Он был бы настоящим чудовищем, и, возможно, ему бы это сходило с рук какое-то время, пока его в конце концов не посадили бы за решетку.
Но он нужен нам в нашей жизни, включая его хладнокровие и манипулятивность.
Да, он может быть монстром, но дома он обычно предпочитает этого не делать. Это зрелый выбор, который он сделал давным-давно, после того как прекратились драки, и который он будет делать и дальше.
Но даже если он этого не сделает, мы справимся с этим, когда это произойдет.
Одно могу сказать точно: Киллиан всегда будет моим сыном.
Я никогда не забуду слезы в глазах Рейны, когда она держала его на руках в первый раз.
— Посмотри на него, наш малыш такой красивый, Эш.
— Да.
— Он был бы еще красивее, если бы был девочкой, но что ж, мы всегда можем попробовать еще раз. — Она поцеловала его в лоб. — Я люблю тебя до безумия, малыш.
— Можно ему поиграть со мной в футбол, папочка? — спросил Гарет, поворачивая шею, чтобы увидеть своего брата.
— Конечно. Мы можем научить его.
— Да! — Он поцеловал брата в щеку. — Я научу тебя всему.
Кажется, что этот момент произошел вчера. Я думаю, причина, по которой он вспоминается мне сейчас, в том, что эта сцена до жути похожа на него.
Прошло так много времени с тех пор, как мы четверо чувствовали себя единой семьей. Киллиан всегда, без сомнения, разрушал это.
Сейчас я понимаю, что он вел себя так, требуя внимания, которое, по его мнению, ему полагалось.
В данный момент, похоже, он не чувствует в этом необходимости.
— Теперь, — Рейна отступает назад. — Ты сказал, что Глин уехала?
Похоже, вспомнив причину, по которой он вел себя как зверь посреди ночи, Киллиан сжимает челюсти и кивает.
— Это был не я, — говорит Гарет, на этот раз мягче. — Если бы я хотел сделать это, я бы сделал это в кампусе, а не здесь.
Моя жена гладит руку Киллиана.
— Она злилась на тебя?
— Очень.
— Если ты извинишься, она, возможно, прислушается.
— Не думаю, что извинения помогут. Она… — Он прервался, затем опустил голову. — Она выглядела одновременно испуганной, и чувствовала отвращение по отношению ко мне. Она никогда раньше так на меня не смотрела, и я не знаю, как это исправить.
— Прежде всего, не будь собой.
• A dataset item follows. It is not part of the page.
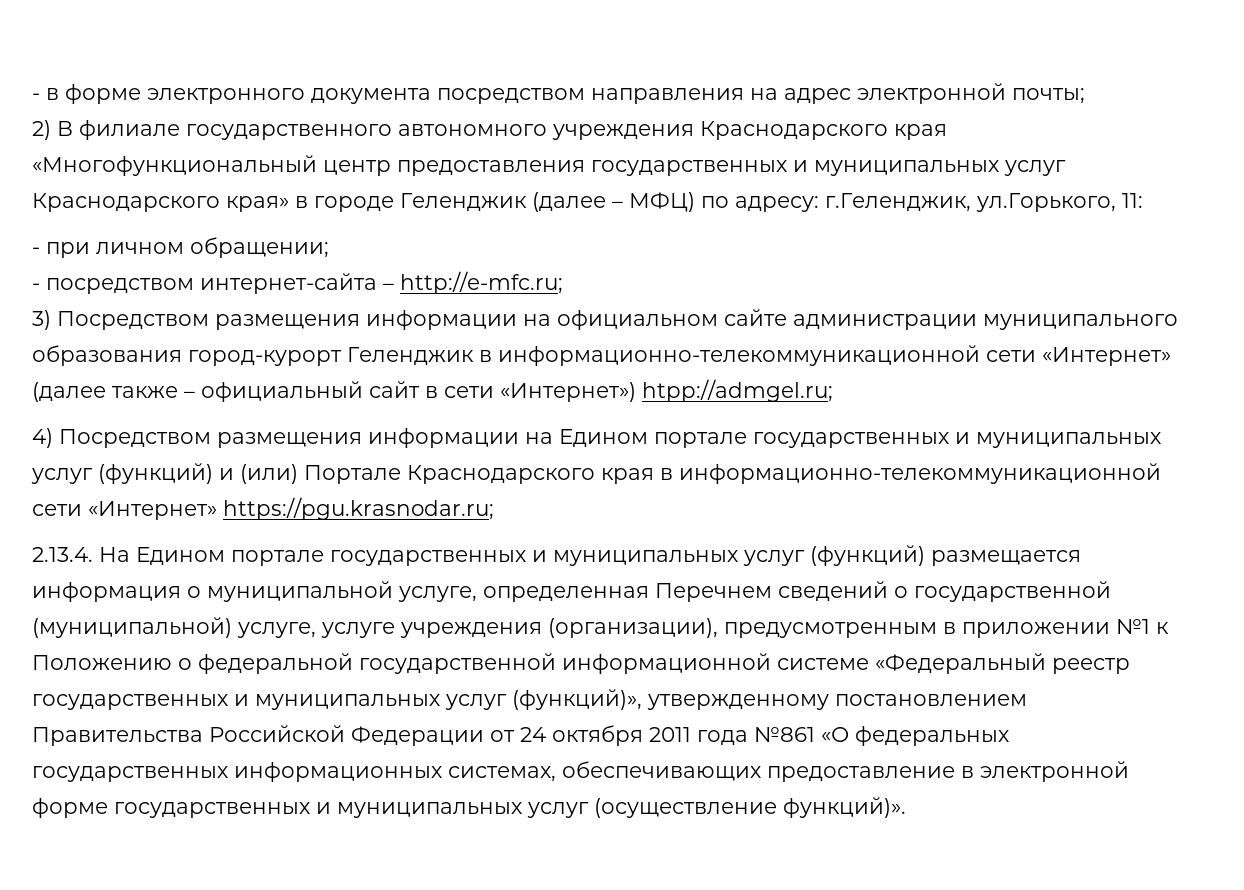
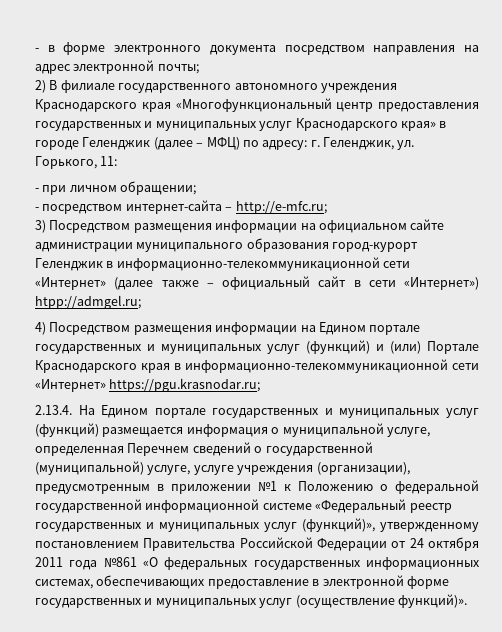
- 2) В филиале государственного автономного учреждения Краснодарского края «Многофункциональный центр предоставления государственных и муниципальных услуг Краснодарского края» в городе Геленджик (далее – МФЦ) по адресу: г.Геленджик, ул.Горького, 11:
+ 2) В филиале государственного автономного учреждения Краснодарского края «Многофункциональный центр предоставления государственных и муниципальных услуг Краснодарского края» в городе Геленджик (далее – МФЦ) по адресу: г. Геленджик, ул. Горького, 11:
Это принесет больше вреда, чем пользы, — говорит ему Гарет, а Киллиан отмахивается от него.
— Наоборот, — говорю я. — Будь самим собой. Если она не сможет справиться с тобой в твоем худшем состоянии, то ты в конце концов задушишь ее, и она возненавидит тебя. И ты, вероятно, тоже возненавидишь ее, и это превратится в замкнутый круг.
— Если она тебе действительно дорога, то добивайся ее, Килл, — предлагает Рейна.